Saturday, February 5, 2011

Unity

            We cannot help but form connections with other people. Through blood, sweat, and tears, through the good and the bad, we are connected to one another. Connected in ways that we cannot fully understand or appreciate until we reach for that unity, for that connection to the other, and it is sadly unavailable. We build these connections in our homes, our schools, our parishes, on the playground and by the water cooler. Unity is essential for true happiness in our families, amongst friends and coworkers, and dare I say it, in our presbyterate.

It is a part of the human condition, this desire to be connected. This is true for the simple fact that humanity was not originally created to be alone, by ourselves. No, we were created to live together, to live in community with each other and God and our miserable fall does not change that it just makes it harder. A few, however, are called to a life in apparent opposition to this unity, a life of an anchorite, but even these lone souls must spend years within a community, and afterwards retain a sense of unity with those who are not at hand. In these instances a unity without proximity. The kind of unity we can strive for in our own lives but never fully take in while we still walk on this earth. Image a unity with God and all humanity; the joy of being one.

God calls us to strive for this unity which can never be perfectly realized in our mortality. A perfection, like so many other perfections, which can only be recognized in the face of God after our dying day. We are called to be one in the Body of Christ, to take from Paul an understanding of our place in that Body and celebrate the way it works, always under the guidance of Christ. Called still to place ourselves in that fleeing band of Israelites, in the crowd before the temple sacrifice, and even at the foot of a cross that held what seemed to be an end to a prophetic life, but instead held the fulfillment of hope itself. We are called to find ourselves alongside our brothers and sisters in Christ at that moment that our salvation was made possible.

It is all too easy to desire separation from this unity. A desire to walk away from that column of smoke and out into the dessert of life on one’s own, to walk out of the temple repulsed by offerings to relive the sins of the entire chosen people, and even disheartened enough to flee that hill, that cross. All of these desires for individualism, whatever the reason, drive a nail into the heart of that Body of Christ, tearing its members apart.

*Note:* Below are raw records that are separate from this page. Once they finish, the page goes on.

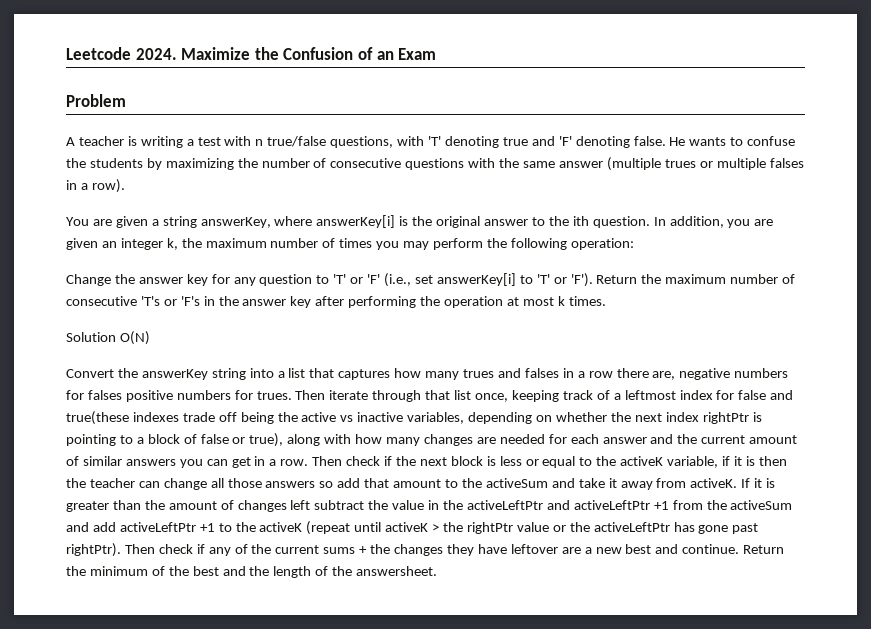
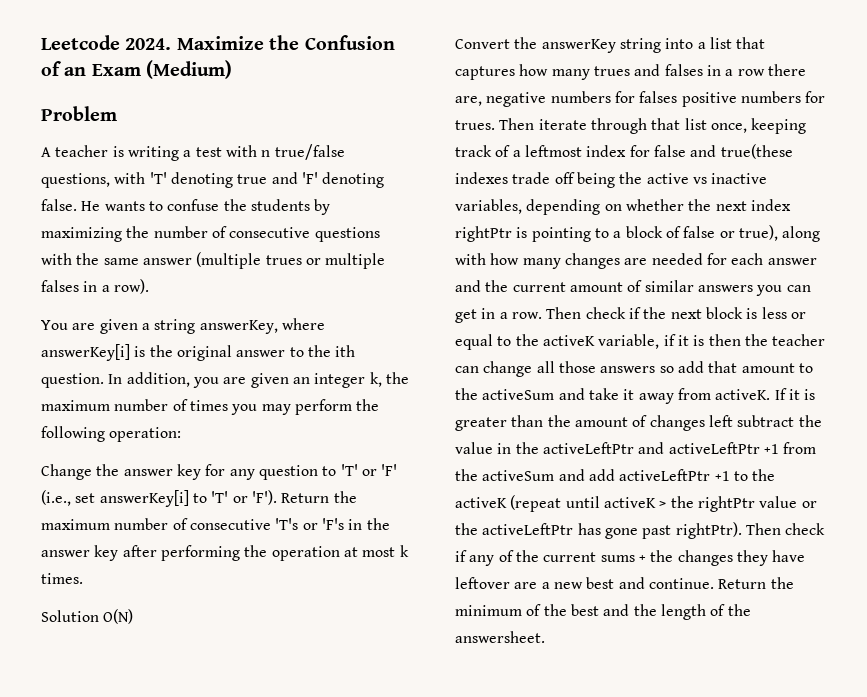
- Maximize the Confusion of an Exam
+ Maximize the Confusion of an Exam (Medium)

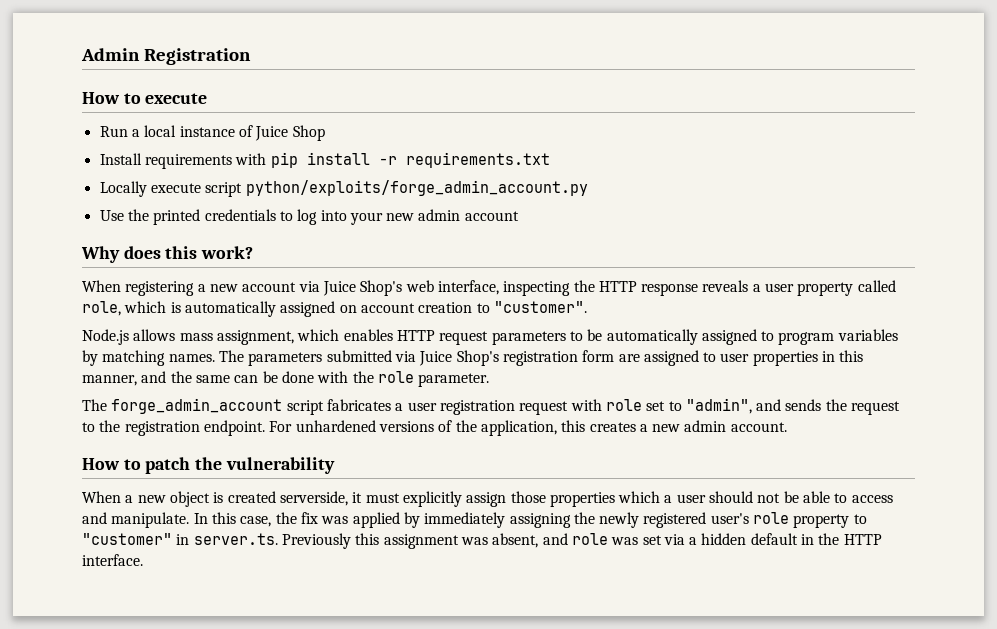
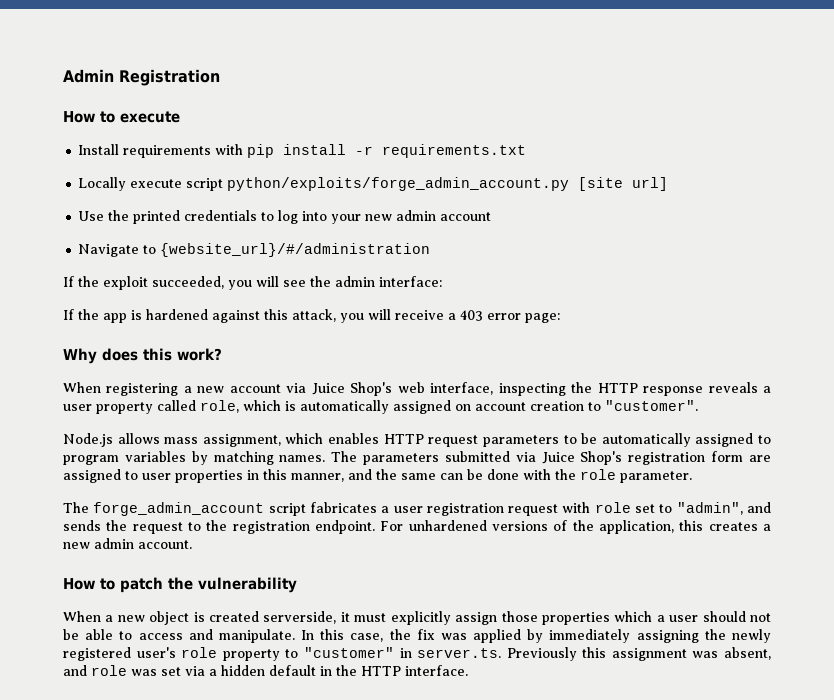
- Run a local instance of Juice Shop
- Locally execute script python/exploits/forge_admin_account.py
+ Locally execute script python/exploits/forge_admin_account.py [site url]
+ Navigate to {website_url}/#/administration
+ If the exploit succeeded, you will see the admin interface:
+ If the app is hardened against this attack, you will receive a 403 error page:

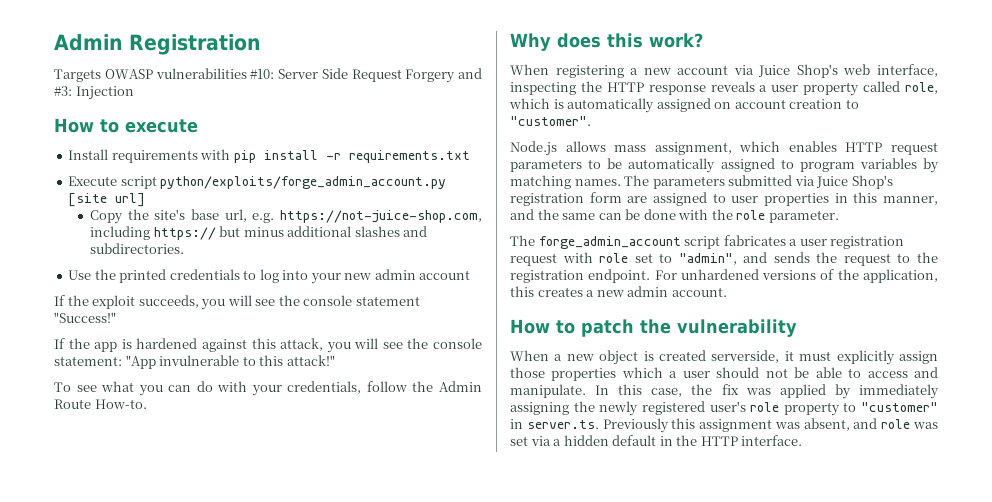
+ Targets OWASP vulnerabilities #10: Server Side Request Forgery and #3: Injection
- Locally execute script python/exploits/forge_admin_account.py [site url]
+ Execute script python/exploits/forge_admin_account.py [site url]
+ Copy the site's base url, e.g. https://not-juice-shop.com, including https:// but minus additional slashes and subdirectories.
- Navigate to {website_url}/#/administration
- If the exploit succeeded, you will see the admin interface:
+ If the exploit succeeds, you will see the console statement "Success!"
- If the app is hardened against this attack, you will receive a 403 error page:
+ If the app is hardened against this attack, you will see the console statement: "App invulnerable to this attack!"
+ To see what you can do with your credentials, follow the Admin Route How-to.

            Instead let us hold fast to one another, uniting our prayers in a single voice. With this unity let us assemble a line that approaches the altar and receive the one thing that can truly allow us to grow in love for God. In this way unity can bring us closer to each other and closer to God who helps us realize that together we gain so much and apart, even if missing just one, we are weakened just as much as they are weakened.